SUPPLIED RECORDS section start

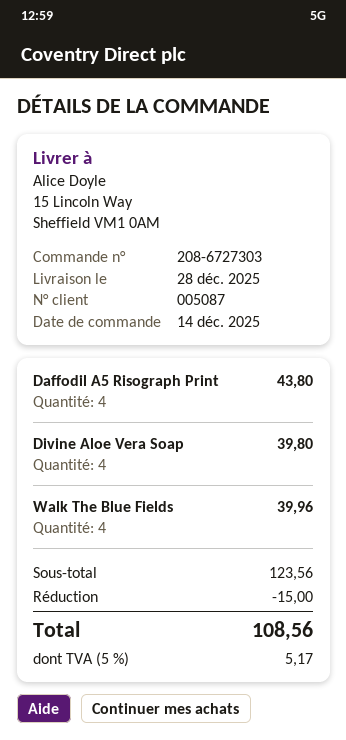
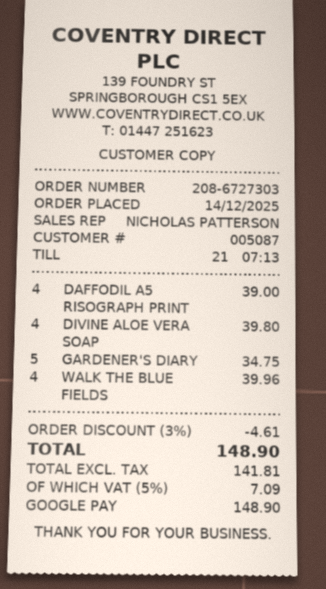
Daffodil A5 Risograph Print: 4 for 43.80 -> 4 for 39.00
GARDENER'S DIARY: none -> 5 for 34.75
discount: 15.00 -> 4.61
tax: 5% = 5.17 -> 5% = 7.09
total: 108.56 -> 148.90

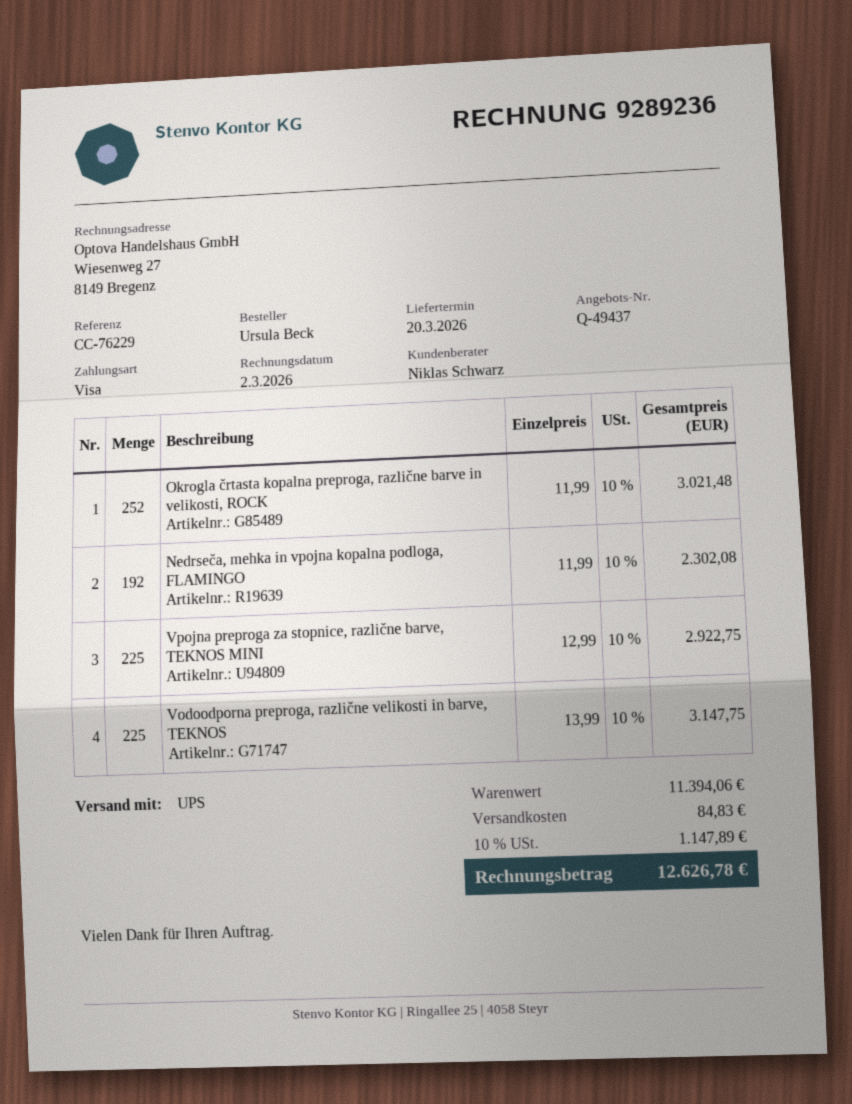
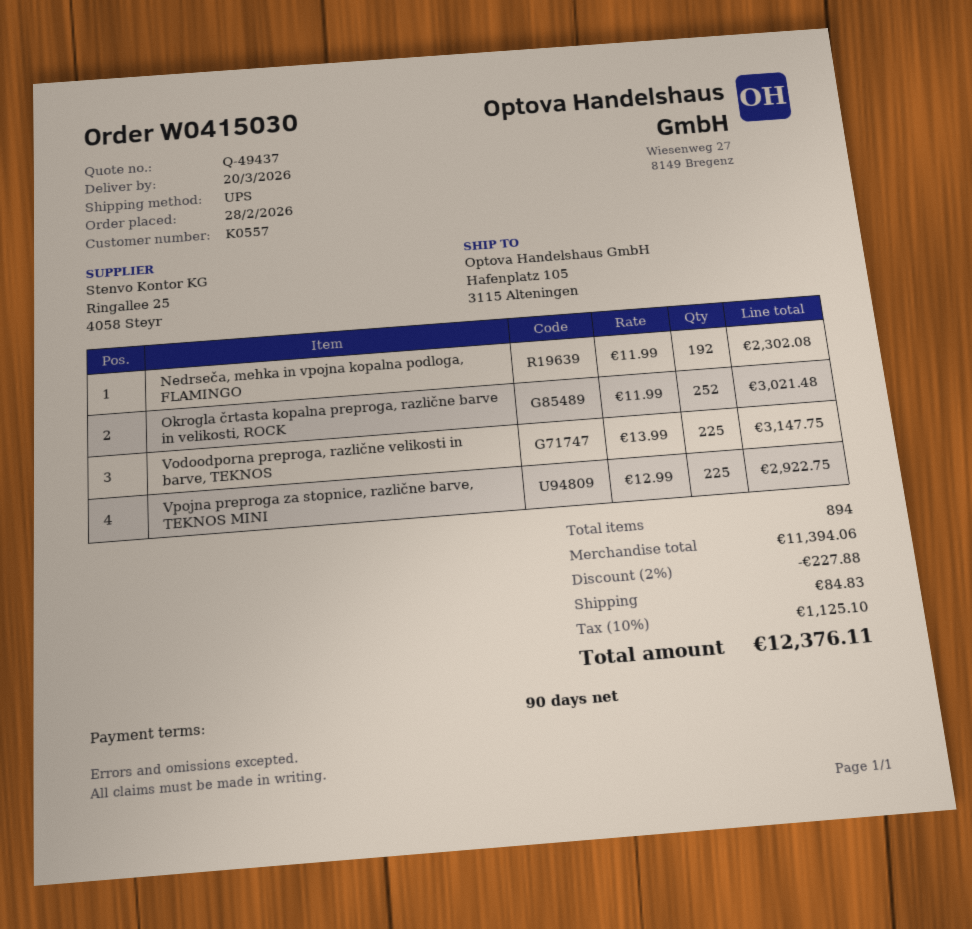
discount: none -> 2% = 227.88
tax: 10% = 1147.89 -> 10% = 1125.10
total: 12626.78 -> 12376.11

SUPPLIED RECORDS section end

_REQUIRED ACTION_:
Please write out all the entries above again exactly as they appear, skipping any images.

_EXERCISE SOLUTION_:
Daffodil A5 Risograph Print: 4 for 43.80 -> 4 for 39.00
GARDENER'S DIARY: none -> 5 for 34.75
discount: 15.00 -> 4.61
tax: 5% = 5.17 -> 5% = 7.09
total: 108.56 -> 148.90

discount: none -> 2% = 227.88
tax: 10% = 1147.89 -> 10% = 1125.10
total: 12626.78 -> 12376.11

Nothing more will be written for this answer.